Porém, com a indústria automobilística americana balançando, a McDonald's sendo alvo de tantas críticas dos inimigos do fast food, e as outras marcas sofrendo com a concorrência na arena de um mundo globalizado, eu diria que a marca americana hoje mais forte, unânime e bem-recebida, é a silhueta de uma pequena maçã verde, já mordida.
A Apple.
Apesar de seus preços nada populares, os objetos do desejo da Apple estão presentes no mundo todo. Adorados, cultuados. Não, não estou falando disso porque tenho um exemplar. Acho que, na verdade, não tenho nada do fabricante, a não ser um programa instalado no micro. Mas o mundo está povoado de iPods, iPhones, iMacs, MacBooks... Caros, exclusivos, com arquitetura tecnológica fechada, às vezes trazendo uma configuração espartana em relação aos pródigos concorrentes, que oferecem mais programas, mais HD, mais memória, por um preço bem mais próximo do nosso bolso.
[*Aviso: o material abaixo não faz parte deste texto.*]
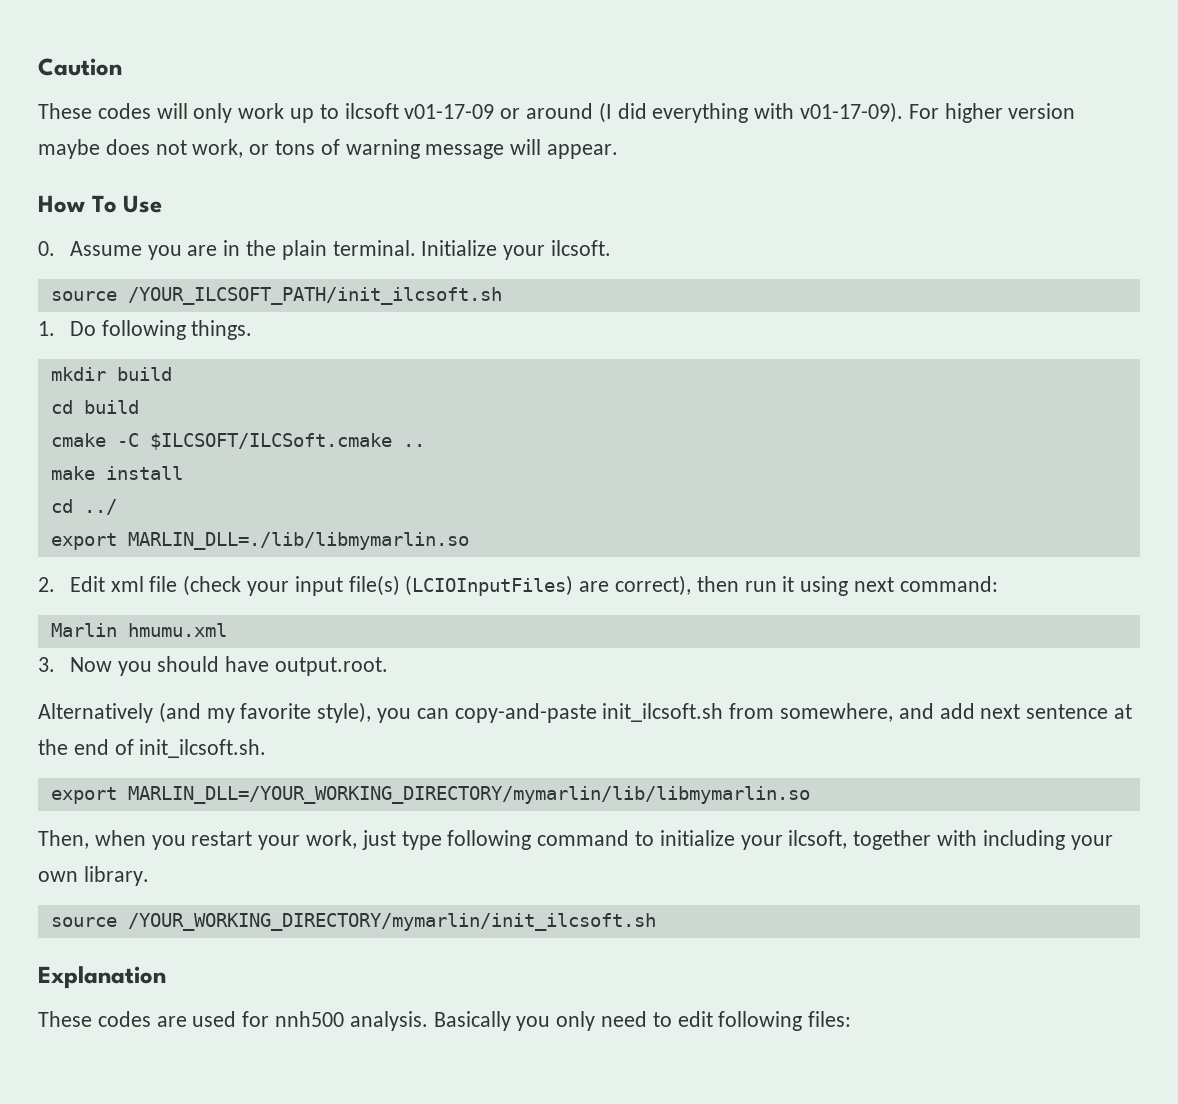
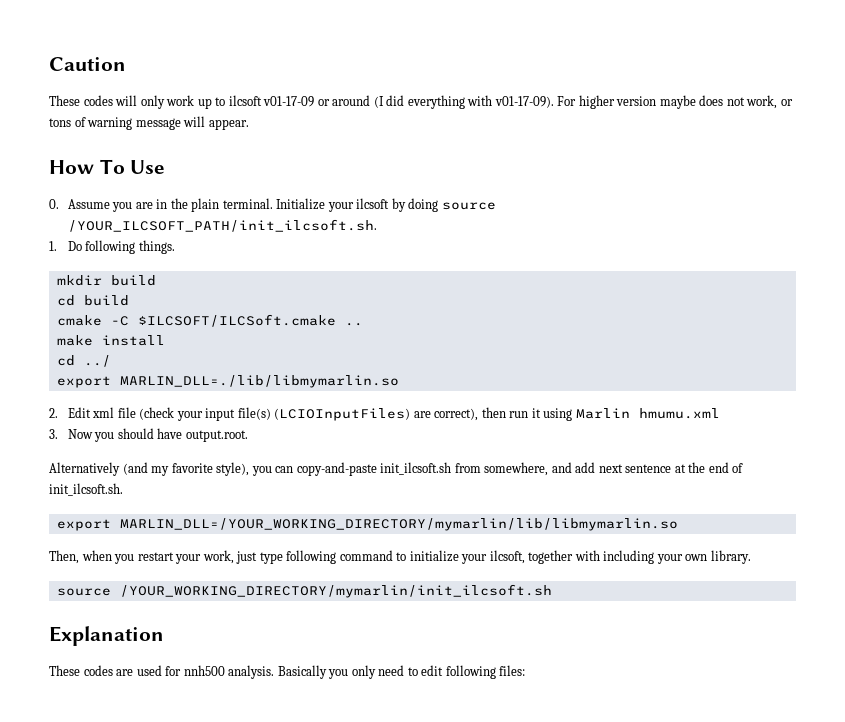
- Initialize your ilcsoft.
- source /YOUR_ILCSOFT_PATH/init_ilcsoft.sh
+ Initialize your ilcsoft by doing source /YOUR_ILCSOFT_PATH/init_ilcsoft.sh.
- 2. Edit xml file (check your input file(s) (LCIOInputFiles) are correct), then run it using next command:
- Marlin hmumu.xml
+ 2. Edit xml file (check your input file(s) (LCIOInputFiles) are correct), then run it using Marlin hmumu.xml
Mas sofisticados, agradáveis, arrojados. Respeitados, acima de tudo.
E sempre defendidos com unhas e dentes por seus usuários fanáticos. No mundo todo.
Que mais uma marca pode querer?
A Apple é hoje a grande marca americana para o mundo.
P.S. O título, eu tomei emprestado do homônimo do livro de contos do escritor americano John Cheever, que, desde já, está recomendado aos amantes da boa literatura.